2. Greater Support for Teachers
In the U.S., the pay gap between teachers and other individuals in the workforce with comparable education has reached a staggering 18.7 percent — the largest on record, and 17.9 percent higher than in 1994. And in many parts of the developing world, the gulf is even wider and forcing otherwise qualified and talented young professionals to choose non-teaching career paths. The bad news is that not even an event as enormous and consequential as the conavirus pandemic can eliminate this gap. But the good news is that for many parents, the public health crisis has brought to light just how much work teachers do both in and out of the classroom — which could ultimately pave the way in the coming years for teacher salary increases, as well as more opportunities for teacher professional development.

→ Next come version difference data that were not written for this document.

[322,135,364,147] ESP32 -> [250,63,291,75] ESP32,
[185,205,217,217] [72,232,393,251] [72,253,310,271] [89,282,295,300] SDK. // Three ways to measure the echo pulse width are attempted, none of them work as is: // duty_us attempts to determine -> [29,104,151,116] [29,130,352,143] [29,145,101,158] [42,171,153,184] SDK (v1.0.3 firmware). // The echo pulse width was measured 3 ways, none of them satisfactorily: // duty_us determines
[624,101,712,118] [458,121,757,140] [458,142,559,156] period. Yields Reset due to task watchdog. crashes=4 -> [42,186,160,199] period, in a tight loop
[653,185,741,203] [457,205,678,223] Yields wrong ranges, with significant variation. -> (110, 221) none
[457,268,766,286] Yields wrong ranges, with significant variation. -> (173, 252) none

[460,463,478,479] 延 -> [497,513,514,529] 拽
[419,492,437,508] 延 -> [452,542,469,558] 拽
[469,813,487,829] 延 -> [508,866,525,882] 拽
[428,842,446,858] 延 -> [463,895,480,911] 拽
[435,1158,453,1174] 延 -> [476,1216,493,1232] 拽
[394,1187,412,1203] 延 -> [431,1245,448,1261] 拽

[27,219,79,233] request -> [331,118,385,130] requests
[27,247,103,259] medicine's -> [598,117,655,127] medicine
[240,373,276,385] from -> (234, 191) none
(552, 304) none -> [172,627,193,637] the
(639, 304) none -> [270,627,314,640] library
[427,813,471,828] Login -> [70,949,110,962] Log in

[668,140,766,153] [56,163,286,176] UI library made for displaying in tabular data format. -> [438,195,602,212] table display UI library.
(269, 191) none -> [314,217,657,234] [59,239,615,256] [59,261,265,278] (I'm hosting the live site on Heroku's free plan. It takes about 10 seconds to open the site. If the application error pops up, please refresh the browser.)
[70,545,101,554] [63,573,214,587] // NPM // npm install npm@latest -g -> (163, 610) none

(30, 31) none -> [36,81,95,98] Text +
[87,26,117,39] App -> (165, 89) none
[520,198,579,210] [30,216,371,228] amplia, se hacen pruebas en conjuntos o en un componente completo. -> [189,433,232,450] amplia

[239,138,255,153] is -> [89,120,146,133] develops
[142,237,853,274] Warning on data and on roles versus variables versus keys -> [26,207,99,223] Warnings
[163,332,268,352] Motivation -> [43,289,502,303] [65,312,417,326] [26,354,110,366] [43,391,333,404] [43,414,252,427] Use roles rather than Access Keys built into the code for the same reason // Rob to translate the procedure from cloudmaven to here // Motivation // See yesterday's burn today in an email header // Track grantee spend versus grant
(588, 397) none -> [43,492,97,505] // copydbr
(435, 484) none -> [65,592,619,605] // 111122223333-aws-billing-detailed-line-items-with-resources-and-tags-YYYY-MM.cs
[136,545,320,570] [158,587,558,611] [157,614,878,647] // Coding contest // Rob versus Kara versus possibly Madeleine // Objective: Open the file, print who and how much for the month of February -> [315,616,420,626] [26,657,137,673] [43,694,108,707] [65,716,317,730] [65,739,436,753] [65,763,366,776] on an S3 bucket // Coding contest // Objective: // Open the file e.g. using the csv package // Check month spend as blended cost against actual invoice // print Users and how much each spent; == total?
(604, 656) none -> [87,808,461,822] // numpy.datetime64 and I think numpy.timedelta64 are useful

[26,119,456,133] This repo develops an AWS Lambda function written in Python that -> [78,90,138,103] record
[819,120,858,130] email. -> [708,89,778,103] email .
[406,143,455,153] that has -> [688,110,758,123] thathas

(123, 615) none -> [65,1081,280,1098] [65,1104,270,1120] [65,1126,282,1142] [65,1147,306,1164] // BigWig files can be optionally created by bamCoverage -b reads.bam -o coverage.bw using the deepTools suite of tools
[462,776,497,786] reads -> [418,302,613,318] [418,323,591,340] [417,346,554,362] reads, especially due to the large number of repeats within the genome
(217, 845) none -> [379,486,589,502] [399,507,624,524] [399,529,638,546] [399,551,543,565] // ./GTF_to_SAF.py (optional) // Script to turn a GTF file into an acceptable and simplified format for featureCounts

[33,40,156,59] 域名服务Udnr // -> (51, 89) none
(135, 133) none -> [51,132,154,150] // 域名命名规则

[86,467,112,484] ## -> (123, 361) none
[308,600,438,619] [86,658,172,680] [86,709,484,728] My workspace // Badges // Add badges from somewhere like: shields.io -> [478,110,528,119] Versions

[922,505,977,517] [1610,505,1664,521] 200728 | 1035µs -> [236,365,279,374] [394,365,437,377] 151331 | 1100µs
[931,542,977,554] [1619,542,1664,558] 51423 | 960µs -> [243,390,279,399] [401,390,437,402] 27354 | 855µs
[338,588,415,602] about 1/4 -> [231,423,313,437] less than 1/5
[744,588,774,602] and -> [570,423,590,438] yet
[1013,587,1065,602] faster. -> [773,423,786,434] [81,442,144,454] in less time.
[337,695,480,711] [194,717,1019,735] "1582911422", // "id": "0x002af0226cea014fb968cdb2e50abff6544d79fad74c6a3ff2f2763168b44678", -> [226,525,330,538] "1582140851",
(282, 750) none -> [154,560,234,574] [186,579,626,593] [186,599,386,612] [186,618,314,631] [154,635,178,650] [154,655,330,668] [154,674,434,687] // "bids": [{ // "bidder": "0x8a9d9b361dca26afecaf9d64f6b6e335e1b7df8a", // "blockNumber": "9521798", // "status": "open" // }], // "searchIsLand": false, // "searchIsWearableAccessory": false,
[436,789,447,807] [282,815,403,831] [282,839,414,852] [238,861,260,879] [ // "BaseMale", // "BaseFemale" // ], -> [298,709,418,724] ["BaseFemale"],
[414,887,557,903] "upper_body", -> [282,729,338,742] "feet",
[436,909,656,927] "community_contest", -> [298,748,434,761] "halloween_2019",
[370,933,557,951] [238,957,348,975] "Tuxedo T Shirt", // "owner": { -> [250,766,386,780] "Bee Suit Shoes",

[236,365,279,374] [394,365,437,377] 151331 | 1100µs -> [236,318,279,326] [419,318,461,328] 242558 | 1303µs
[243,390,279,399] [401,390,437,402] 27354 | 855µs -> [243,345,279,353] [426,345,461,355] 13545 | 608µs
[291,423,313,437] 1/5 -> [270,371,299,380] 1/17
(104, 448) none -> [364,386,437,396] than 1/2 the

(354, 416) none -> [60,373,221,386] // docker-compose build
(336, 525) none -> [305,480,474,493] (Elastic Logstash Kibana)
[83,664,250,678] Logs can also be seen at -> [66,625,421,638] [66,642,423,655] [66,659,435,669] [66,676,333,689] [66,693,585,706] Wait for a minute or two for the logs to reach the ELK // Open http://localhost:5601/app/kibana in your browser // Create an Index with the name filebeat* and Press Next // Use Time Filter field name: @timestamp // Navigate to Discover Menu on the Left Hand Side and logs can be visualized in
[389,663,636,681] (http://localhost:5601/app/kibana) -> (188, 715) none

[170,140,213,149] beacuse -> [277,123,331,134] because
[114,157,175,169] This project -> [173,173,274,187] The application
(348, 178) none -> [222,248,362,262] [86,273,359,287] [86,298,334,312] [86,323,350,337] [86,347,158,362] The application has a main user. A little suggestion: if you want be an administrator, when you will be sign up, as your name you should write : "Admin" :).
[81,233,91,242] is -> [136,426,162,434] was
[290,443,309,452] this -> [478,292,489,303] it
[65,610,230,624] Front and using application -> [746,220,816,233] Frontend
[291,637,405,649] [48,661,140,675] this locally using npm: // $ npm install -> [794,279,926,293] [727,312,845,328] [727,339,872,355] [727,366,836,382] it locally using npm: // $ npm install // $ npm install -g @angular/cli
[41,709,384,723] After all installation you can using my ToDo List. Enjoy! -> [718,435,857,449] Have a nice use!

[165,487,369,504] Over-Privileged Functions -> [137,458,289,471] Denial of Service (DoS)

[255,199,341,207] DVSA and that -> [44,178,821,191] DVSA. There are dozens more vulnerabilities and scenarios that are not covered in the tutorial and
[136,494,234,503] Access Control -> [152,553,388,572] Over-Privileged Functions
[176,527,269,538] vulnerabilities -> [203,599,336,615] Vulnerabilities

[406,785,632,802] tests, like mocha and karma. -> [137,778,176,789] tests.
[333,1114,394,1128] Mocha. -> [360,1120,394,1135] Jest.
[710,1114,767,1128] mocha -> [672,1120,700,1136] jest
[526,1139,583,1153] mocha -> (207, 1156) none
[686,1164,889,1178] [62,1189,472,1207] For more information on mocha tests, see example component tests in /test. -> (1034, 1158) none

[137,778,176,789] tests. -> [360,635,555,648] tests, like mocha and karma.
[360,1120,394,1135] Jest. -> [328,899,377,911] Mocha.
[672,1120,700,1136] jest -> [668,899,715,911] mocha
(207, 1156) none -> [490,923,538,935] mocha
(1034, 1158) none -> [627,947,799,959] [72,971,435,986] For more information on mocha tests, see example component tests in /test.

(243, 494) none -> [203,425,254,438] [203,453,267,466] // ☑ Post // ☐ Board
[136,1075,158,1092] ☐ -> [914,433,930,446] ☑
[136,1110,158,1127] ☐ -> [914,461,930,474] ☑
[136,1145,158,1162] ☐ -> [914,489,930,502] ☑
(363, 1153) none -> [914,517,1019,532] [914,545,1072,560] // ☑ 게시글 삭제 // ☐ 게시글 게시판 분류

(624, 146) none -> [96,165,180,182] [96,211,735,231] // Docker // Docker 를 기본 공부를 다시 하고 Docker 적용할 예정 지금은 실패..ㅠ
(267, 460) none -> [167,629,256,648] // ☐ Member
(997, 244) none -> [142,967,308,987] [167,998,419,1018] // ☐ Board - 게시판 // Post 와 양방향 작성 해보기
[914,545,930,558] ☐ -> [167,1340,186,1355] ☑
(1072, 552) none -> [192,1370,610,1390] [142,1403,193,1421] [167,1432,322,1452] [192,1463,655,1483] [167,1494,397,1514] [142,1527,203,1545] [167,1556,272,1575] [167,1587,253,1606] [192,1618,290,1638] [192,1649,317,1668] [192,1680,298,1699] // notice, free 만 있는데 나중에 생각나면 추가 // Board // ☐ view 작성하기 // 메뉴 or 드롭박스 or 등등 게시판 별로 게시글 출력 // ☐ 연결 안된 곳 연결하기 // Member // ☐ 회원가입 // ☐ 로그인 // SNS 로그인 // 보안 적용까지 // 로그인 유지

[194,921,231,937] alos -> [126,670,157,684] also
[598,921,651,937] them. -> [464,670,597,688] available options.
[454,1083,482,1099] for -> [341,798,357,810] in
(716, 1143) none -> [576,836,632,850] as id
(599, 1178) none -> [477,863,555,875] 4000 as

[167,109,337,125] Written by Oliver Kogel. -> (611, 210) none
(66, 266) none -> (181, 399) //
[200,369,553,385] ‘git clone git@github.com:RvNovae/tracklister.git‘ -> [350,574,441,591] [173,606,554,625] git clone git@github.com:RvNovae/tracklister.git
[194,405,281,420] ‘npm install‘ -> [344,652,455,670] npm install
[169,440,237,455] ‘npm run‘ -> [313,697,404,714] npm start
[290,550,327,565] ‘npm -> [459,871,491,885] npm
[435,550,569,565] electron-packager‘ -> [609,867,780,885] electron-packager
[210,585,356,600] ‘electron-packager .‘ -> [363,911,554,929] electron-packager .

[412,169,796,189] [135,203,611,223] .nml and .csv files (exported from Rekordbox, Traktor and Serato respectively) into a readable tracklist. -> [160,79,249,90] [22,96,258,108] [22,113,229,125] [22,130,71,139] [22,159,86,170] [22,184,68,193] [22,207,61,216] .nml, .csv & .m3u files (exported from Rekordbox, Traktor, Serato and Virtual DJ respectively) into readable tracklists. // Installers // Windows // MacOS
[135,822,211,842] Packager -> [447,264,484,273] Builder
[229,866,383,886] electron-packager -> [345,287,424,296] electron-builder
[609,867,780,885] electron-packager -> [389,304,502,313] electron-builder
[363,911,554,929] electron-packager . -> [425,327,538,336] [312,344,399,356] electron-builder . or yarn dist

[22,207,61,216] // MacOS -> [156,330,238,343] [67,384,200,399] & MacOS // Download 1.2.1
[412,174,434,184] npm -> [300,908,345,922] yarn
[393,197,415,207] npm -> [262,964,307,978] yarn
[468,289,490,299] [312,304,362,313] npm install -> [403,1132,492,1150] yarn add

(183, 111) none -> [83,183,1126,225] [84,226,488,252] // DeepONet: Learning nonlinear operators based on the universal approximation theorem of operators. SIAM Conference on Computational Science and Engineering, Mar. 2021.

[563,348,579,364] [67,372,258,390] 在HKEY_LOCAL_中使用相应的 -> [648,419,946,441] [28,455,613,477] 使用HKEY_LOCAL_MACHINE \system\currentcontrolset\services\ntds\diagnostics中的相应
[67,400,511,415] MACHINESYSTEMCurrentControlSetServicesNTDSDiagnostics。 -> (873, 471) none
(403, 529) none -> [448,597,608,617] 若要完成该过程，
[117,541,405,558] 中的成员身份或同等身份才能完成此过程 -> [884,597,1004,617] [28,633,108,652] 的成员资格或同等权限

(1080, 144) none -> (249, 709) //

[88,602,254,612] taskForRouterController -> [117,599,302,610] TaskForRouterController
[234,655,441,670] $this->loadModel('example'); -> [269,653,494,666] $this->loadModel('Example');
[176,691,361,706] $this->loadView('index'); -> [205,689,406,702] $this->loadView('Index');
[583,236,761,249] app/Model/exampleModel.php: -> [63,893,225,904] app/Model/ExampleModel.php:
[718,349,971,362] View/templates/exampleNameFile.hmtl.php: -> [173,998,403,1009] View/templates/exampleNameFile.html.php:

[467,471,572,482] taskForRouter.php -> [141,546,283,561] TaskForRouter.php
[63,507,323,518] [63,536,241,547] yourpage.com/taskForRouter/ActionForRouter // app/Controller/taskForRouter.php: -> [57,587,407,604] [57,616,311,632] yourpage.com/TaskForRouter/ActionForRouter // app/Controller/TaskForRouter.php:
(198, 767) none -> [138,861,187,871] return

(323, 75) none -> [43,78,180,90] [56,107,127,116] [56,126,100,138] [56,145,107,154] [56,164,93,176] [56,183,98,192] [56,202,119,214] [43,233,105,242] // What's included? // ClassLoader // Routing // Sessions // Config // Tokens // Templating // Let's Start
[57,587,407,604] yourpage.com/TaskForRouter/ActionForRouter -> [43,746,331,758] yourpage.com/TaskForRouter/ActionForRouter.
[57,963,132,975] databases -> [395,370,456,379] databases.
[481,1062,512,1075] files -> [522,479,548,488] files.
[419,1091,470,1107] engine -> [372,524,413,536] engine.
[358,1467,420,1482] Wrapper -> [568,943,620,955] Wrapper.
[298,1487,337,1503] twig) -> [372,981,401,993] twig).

“Millions of parents in the U.S. and around the world have discovered just how difficult and time-consuming it is to educate their children at home,” commented Dr. Robert Davis, who prior to launching RD Heritage spent 10 years as an ER, Ambulatory Care Physician, and locum tenens physician in rural communities across the country. “This awareness will hopefully lead to discussions and decisions that ensure teachers are compensated fairly and have opportunities to upgrade their skills; especially with regards to EdTech.”
3. More Personalized Learning
Perhaps the biggest impact that COVID-19 will have on the teaching and learning landscape is the shift away from standardized one-size-fits-all curriculum and assessments, in favor of more personalized learning that caters to each specific student. For example, teachers can use AI and rich real-time data to identify students who need enhanced support in key areas such as math, comprehension or communication, along with emotional and social development.
“Often, students struggle in the classroom because they are having challenges at home or elsewhere outside of the school environment,” commented Dr. Robert Davis. “Technology tools can help teachers identify students who need extra support, which can have a tremendously positive impact on the rest of their lives.”